Experten begrüßen die vorgesehene Neuregelung. Damit werde eine langjährige Forderung umgesetzt, sagte Prim. Univ.-Prof. Dr. Rudolf Likar, MSc, Präsident der Österreichischen Gesellschaft für Anästhesiologie, Reanimation und Intensivmedizin (ÖGARI) und der Österreichischen Palliativgesellschaft (OPG). „Das ist ein wichtiger und positiver Schritt im Interesse von Menschen am Lebensende, weil es die Rahmenbedingungen für das optimiert, was wir Ärztinnen und Ärzte in unserer Praxis täglich tun – nämlich sie bestmöglich zu begleiten, ihre Symptome zu lindern und Therapieentscheidungen immer im Interesse des Patientennutzens zu treffen“, sagt ÖGARI-Vorstandsmitglied Univ.-Prof. Dr. Barbara Friesenecker (Innsbruck). „Die Entscheidung darüber, wie und zu welchem Zeitpunkt das Therapieziel vom Prinzip der Heilung in Richtung palliative Betreuung verändert werden sollte, ist immer individuell zu treffen, und es ist erfreulich, dass es dazu nun mehr Rechtssicherheit gibt.“ Man wisse heute, dass Patienten, bei denen frühzeitig palliativmedizinische Konzepte zur Linderung von quälenden Symptomen einbezogen werden und bei denen auf belastende Therapien, die keinen Nutzen mehr bringen, verzichtet wird, manchmal sogar länger leben und in jedem Fall eine bessere letzte Lebensphase haben als jene, bei denen bis zur letzten Minute jede therapeutische Option ausgeschöpft wird, sagt Likar: „Es ist gut, dass wir nun einen öffentlichen Diskurs über etwas führen, was uns seit Jahren ein großes Anliegen ist, nämlich eine neue Humanisierung der Medizin.“

Auf Widerstand stoßen hingegen die Reformpläne der Regierung zur Zusammenlegung der Krankenversicherungen. Für den Verfassungsrechtler Univ.-Prof. Dr. Walter Berka stellen unter anderem das Aufsichtsrecht der Ministerien und Unklarheiten bei den Zuständigkeiten die größten Probleme dar. Jeder größere Vertrag müsse demnach genehmigt werden, finanzielle Beschlüsse würden an einen Genehmigungsvorbehalt gebunden. Als Beispiele nannte er Verträge mit Ärzten, Dienstpostenpläne oder Mustergeschäftsordnungen.
Kritik kommt auch vom Rechnungshof. Insbesondere die Darstellung der Kosten ist nach Ansicht der Prüfer ungenügend. „Es fehlen transparente und nachvollziehbare Berechnungsgrundlagen“, heißt es in der Stellungnahme zur Begutachtung.

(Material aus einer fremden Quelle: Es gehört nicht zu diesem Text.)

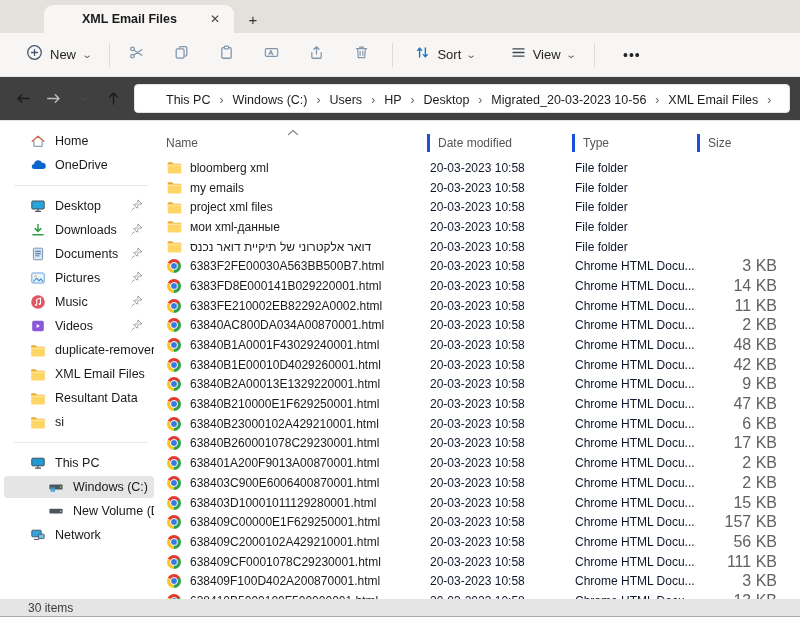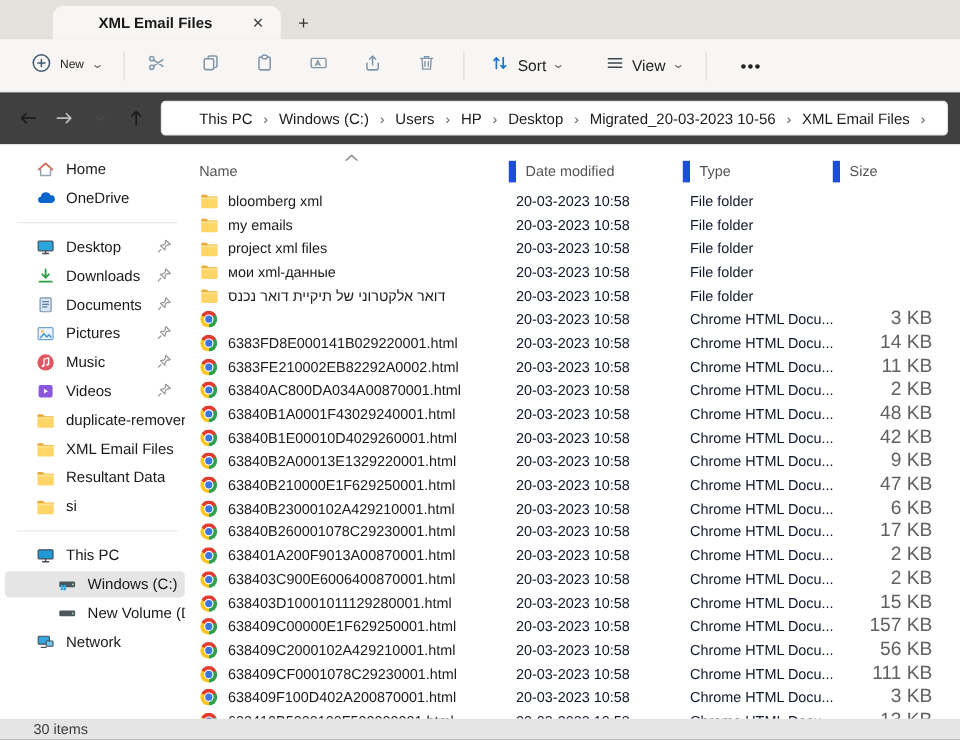--- a/index.html
+++ b/index.html
@@ -17,7 +17,7 @@
   
   .toolbar{position:absolute;left:0;top:33px;width:800px;height:44px;background:#f7f6f4;display:flex;align-items:center;border-bottom:1px solid #edece9;}
   .tb-new{display:flex;align-items:center;margin-left:18px;gap:7px;padding:6px 8px;border-radius:4px;}
-  .tb-new-label{font-size:10px;color:#1f1f1f;text-align:right;}
+  .tb-new-label{font-size:13px;color:#1f1f1f;text-align:right;}
   .tb-sep{width:1px;height:24px;background:#dddcd8;margin:0 4px;}
   .tbtn{width:45px;height:34px;display:flex;align-items:center;justify-content:center;border-radius:4px;}
   .tb-group{display:flex;align-items:center;gap:6px;padding:6px 9px;border-radius:4px;margin-left:8px;}

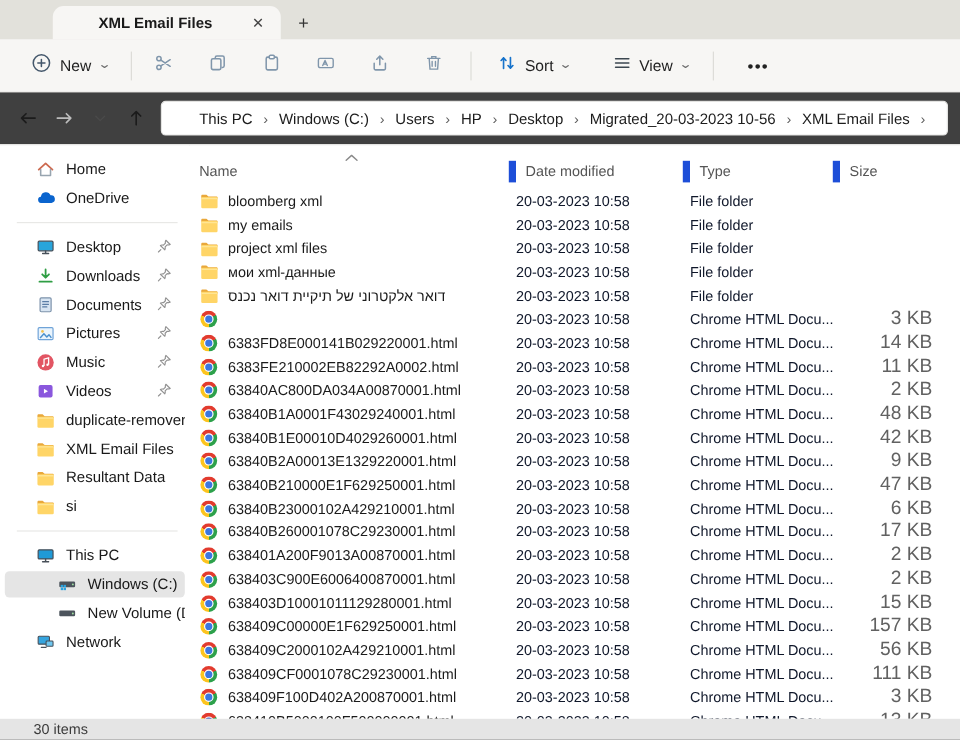--- a/index.html
+++ b/index.html
@@ -48,7 +48,7 @@
   .listarea{position:absolute;left:158px;top:121px;right:0;bottom:17px;background:#fff;overflow:hidden;}
   .sort-caret{position:absolute;left:128px;top:2px;width:14px;height:8px;}
   .lheader{display:grid;grid-template-columns:272px 145px 125px 84px;margin-top:10px;height:24px;align-items:center;}
-  .lheader .hc{font-size:12px;color:#555;padding-left:8px;border-right:6px solid #1d4ed8;height:18px;display:flex;align-items:center;}
+  .lheader .hc{font-size:12px;color:#555;padding-left:8px;border-right:3px solid #1d4ed8;height:18px;display:flex;align-items:center;}
   .lheader .hc.last{border-right:none;}
   .rows{height:446px;overflow:hidden;margin-top:3px;}
   .row{display:grid;grid-template-columns:272px 145px 125px 77px;height:19.7px;align-items:center;}

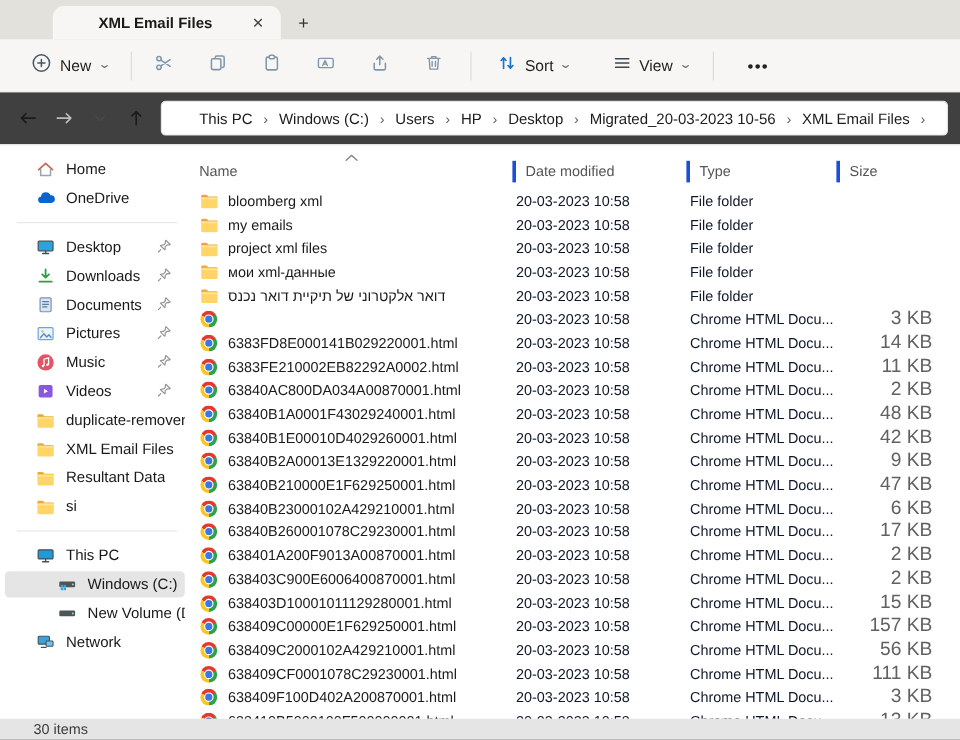--- a/index.html
+++ b/index.html
@@ -436,6 +436,7 @@
         <div class="row">
           <div class="cell-name">
             <span class="icon-chrome"></span>
+            <span class="fname">6383F2FE00030A563BB500B7.html</span>
           </div>
           <div class="cell-dim">20-03-2023 10:58</div>
           <div class="cell-dim">Chrome HTML Docu...</div>

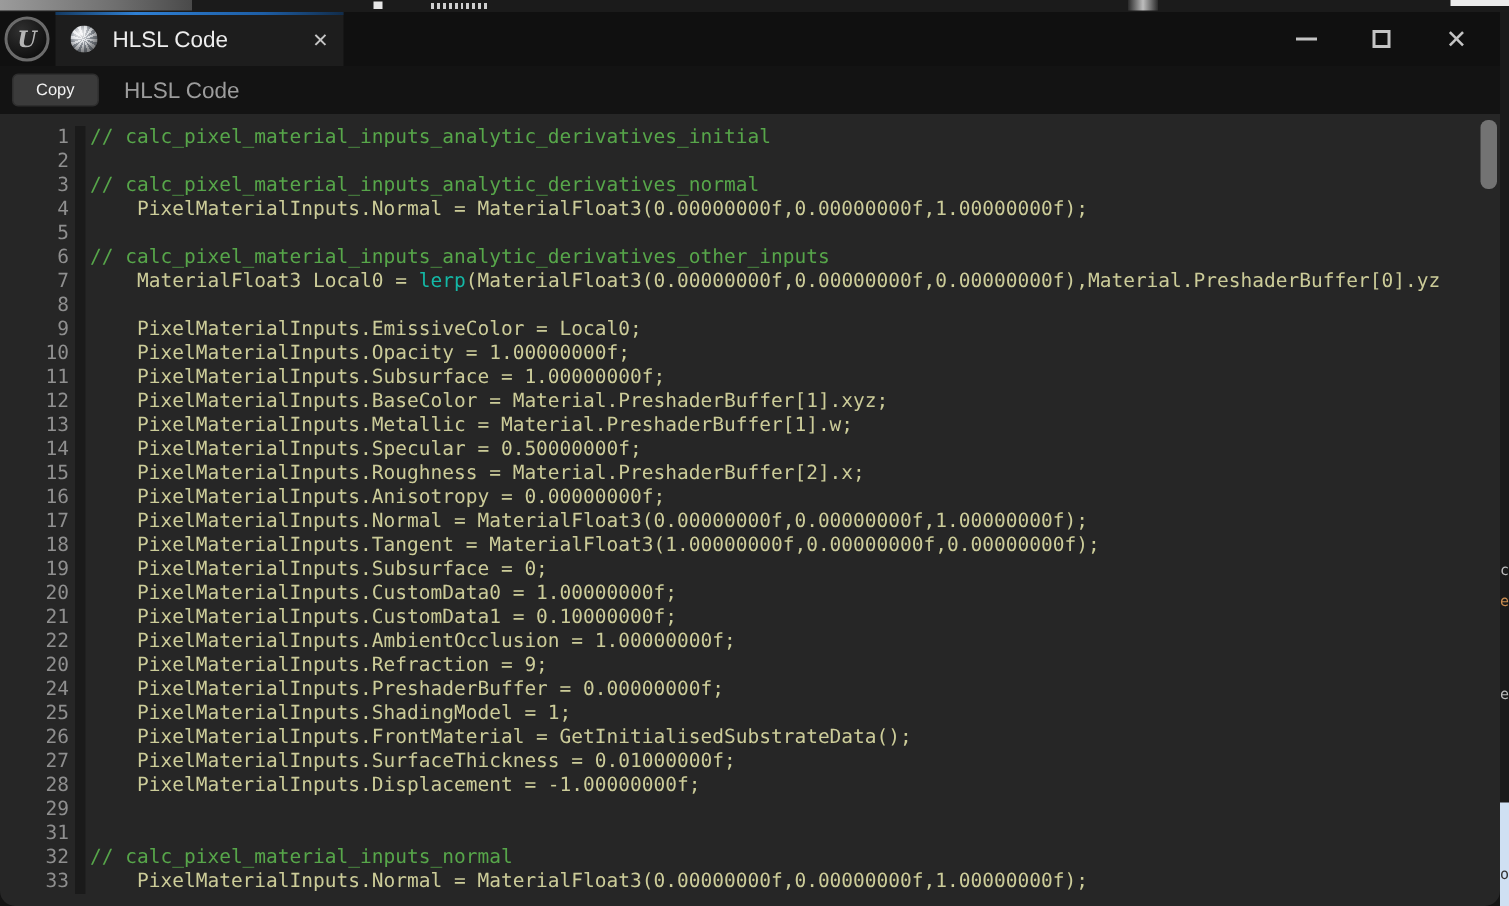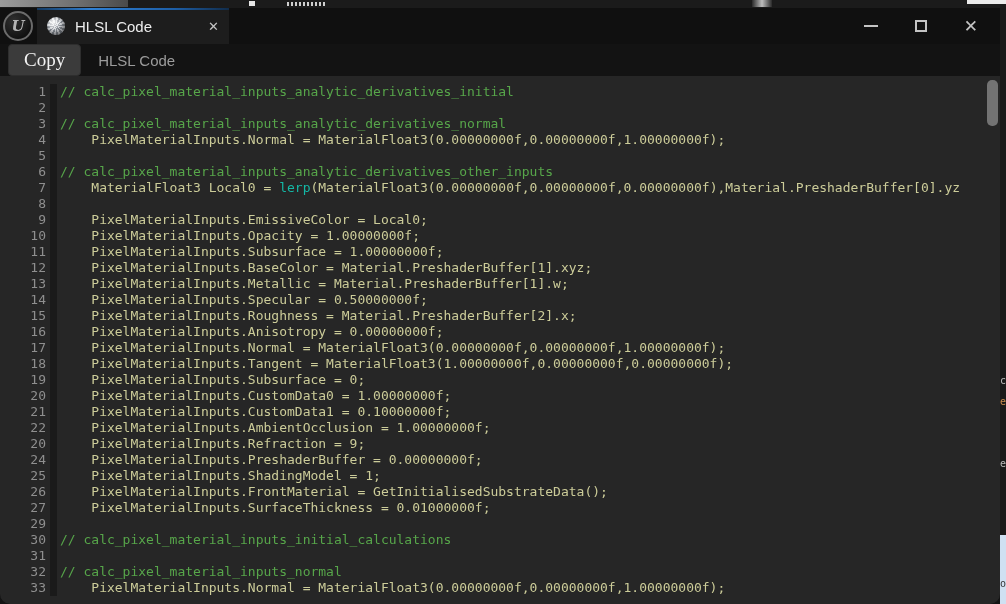--- a/index.html
+++ b/index.html
@@ -52,8 +52,8 @@
 
   
   .toolbar { height:32px; background:#131313; display:flex; align-items:center; padding-left:8px; flex:0 0 32px; }
-  .copy-btn { background:#3b3b3b; color:#f2f2f2; font-size:19px; padding:4px 15px;
-              border-radius:4px; border:1px solid #2e2e2e; font-family:Liberation Serif, serif; }
+  .copy-btn { background:#3b3b3b; color:#f2f2f2; font-size:11px; padding:4px 15px;
+              border-radius:4px; border:1px solid #2e2e2e; font-family:Liberation Sans, sans-serif; }
   .panel-label { color:#9c9c9c; font-size:15px; margin-left:17px; }
 
   

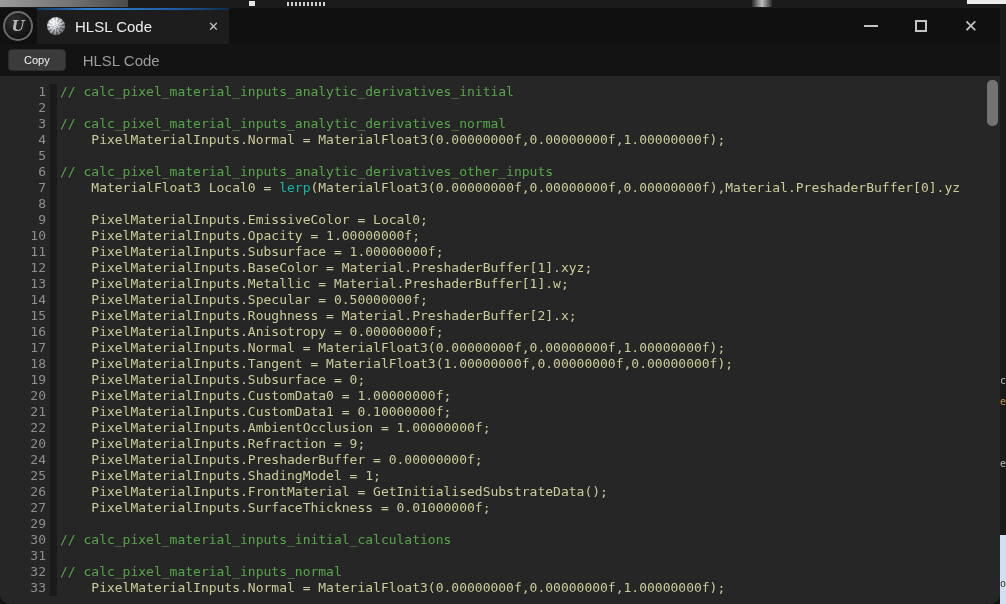--- a/index.html
+++ b/index.html
@@ -141,6 +141,7 @@
         <div class="row"><span class="ln">25</span><span class="code">    PixelMaterialInputs.ShadingModel = 1;</span></div>
         <div class="row"><span class="ln">26</span><span class="code">    PixelMaterialInputs.FrontMaterial = GetInitialisedSubstrateData();</span></div>
         <div class="row"><span class="ln">27</span><span class="code">    PixelMaterialInputs.SurfaceThickness = 0.01000000f;</span></div>
+        <div class="row"><span class="ln">28</span><span class="code">    PixelMaterialInputs.Displacement = -1.00000000f;</span></div>
         <div class="row"><span class="ln">29</span><span class="code"></span></div>
         <div class="row"><span class="ln">30</span><span class="code comment">// calc_pixel_material_inputs_initial_calculations</span></div>
         <div class="row"><span class="ln">31</span><span class="code"></span></div>

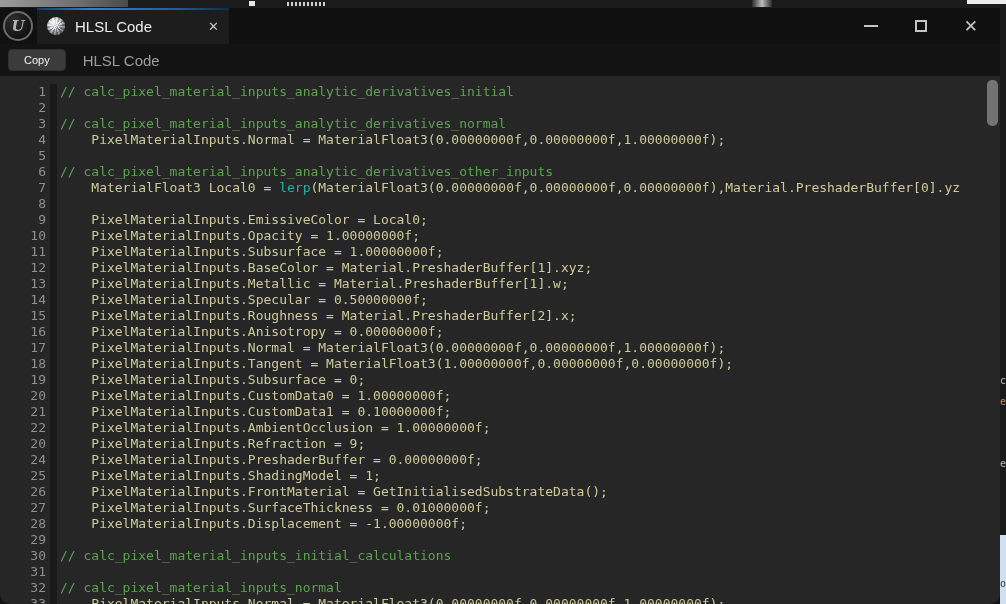--- a/index.html
+++ b/index.html
@@ -143,7 +143,6 @@
         <div class="row"><span class="ln">27</span><span class="code">    PixelMaterialInputs.SurfaceThickness = 0.01000000f;</span></div>
         <div class="row"><span class="ln">28</span><span class="code">    PixelMaterialInputs.Displacement = -1.00000000f;</span></div>
         <div class="row"><span class="ln">29</span><span class="code"></span></div>
-        <div class="row"><span class="ln">30</span><span class="code comment">// calc_pixel_material_inputs_initial_calculations</span></div>
         <div class="row"><span class="ln">31</span><span class="code"></span></div>
         <div class="row"><span class="ln">32</span><span class="code comment">// calc_pixel_material_inputs_normal</span></div>
         <div class="row"><span class="ln">33</span><span class="code">    PixelMaterialInputs.Normal = MaterialFloat3(0.00000000f,0.00000000f,1.00000000f);</span></div>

So fehle der Nachweis zum Einsparen der von der Regierung behaupteten Milliarde. Außerdem würden die zu erwartenden Mehrkosten verschwiegen. In seiner Stellungnahme kritisiert der RH auch, dass die Darstellung der Kosten nicht den gesetzlichen Anforderungen entspreche. Sie sei unvollständig, „basiert auf nicht nachvollziehbaren Grundlagen“. Damit sei sie nicht geeignet, dem Gesetzgeber eine aussagekräftige Entscheidungsgrundlage zu bieten.
Der Präsident der Österreichischen Ärztekammer, Univ.-Prof. Dr. Thomas Szekeres, fordert die Regierung nicht zuletzt deshalb auf, die Kosten für die geplante Reform der Gebietskrankenkassen zu übernehmen. Als Beispiel verweist Szekeres darauf, dass die Unfallversicherung durch die geplante Senkung der Arbeitgeberbeiträge Geld verlieren werde und von den Gebietskrankenkassen quersubventioniert werden müsse. Die Bevölkerung werde aber immer älter, und trotz wachsender Einwohnerzahl gebe es weniger Kassenärzte. Daher solle die Regierung die Fusionskosten aus dem Budget bezahlen, fordert der Ärztekammer-Präsident: „Wenn ich viel weniger Geld zur Verfügung habe, wird es natürlich nicht besser.“ In einer vom Vorstand der Ärztekammer verabschiedeten Resolution wird die Regierung aufgefordert, die eine Milliarde Euro, die durch die Zusammenlegung der Krankenkassen eingespart werden soll, unmittelbar in die medizinische Versorgung zu investieren.